Negócios

Banco pede desculpas após diretor chamar funcionários de ‘capital de menor valor’

Bill Winters, do Standard Chartered, prometeu cuidado na transição, mas plano de cortar 7,8 mil cargos permanece
Executivo de banco em entrevista com edifício corporativo, representando demissões por inteligência artificial no banco

O diretor-executivo do Standard Chartered, Bill Winters, virou notícia global depois de chamar funcionários em risco de automação de “capital humano de menor valor” durante uma conferência com investidores.

O executivo tentou se explicar em duas publicações no LinkedIn e num memorando interno — mas as desculpas públicas só ampliaram a repercussão negativa.

O banco britânico, com cerca de 82 mil funcionários, prevê cortar 15% dos cargos de back-office nos próximos quatro anos, o equivalente a 7,8 mil postos de trabalho.
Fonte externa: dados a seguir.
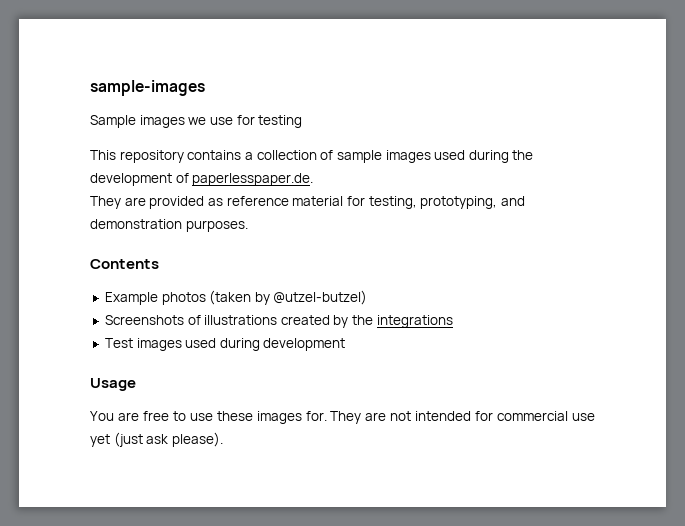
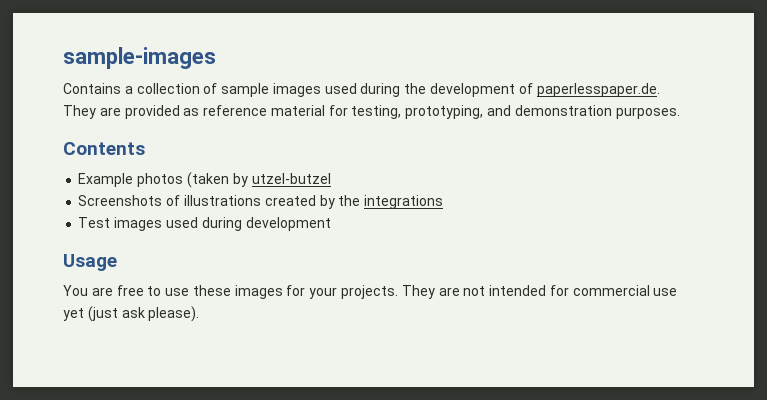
- Sample images we use for testing
- This repository contains a collection of sample images used during the development of paperlesspaper.de.
+ Contains a collection of sample images used during the development of paperlesspaper.de.
- Example photos (taken by @utzel-butzel)
+ Example photos (taken by utzel-butzel
- You are free to use these images for.
+ You are free to use these images for your projects.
O que Winters disse — e como tentou explicar

Na conferência com investidores, Winters discutia demissões em massa causadas pela automação. Ao justificar a decisão, disse não se tratar de cortar custos, mas de “substituir capital humano de menor valor por capital financeiro e capital de investimento”.

No LinkedIn, ele argumentou que a frase foi mal interpretada. Segundo o executivo, “funções de menor valor são mais vulneráveis à automação” e o banco tem a obrigação de ajudar trabalhadores a migrar para funções de maior valor.

Afirmou ainda que o histórico da instituição no apoio a realocações internas é “sólido” — e que durante anos ajudou funcionários ameaçados pela automação a desenvolver novas habilidades.

Diante das dúvidas que persistiram, Winters publicou a transcrição completa de suas falas. Nos comentários, leitores não se convenceram: “Ou foi uma escolha de palavras infeliz, ou se tratava de uma convicção genuína expressa exatamente da forma como pretendia”, escreveu um usuário.

Em memorando interno obtido pela BBC, o executivo reconheceu que a cobertura podia ser “perturbadora quando reduzida a manchetes simples” e prometeu que o banco dará prioridade à realocação “sempre que possível”.

O Standard Chartered emprega cerca de 82 mil pessoas, a maioria em funções de back-office. O banco prevê reduzir esses cargos em 15% nos próximos quatro anos — o equivalente a 7,8 mil demissões.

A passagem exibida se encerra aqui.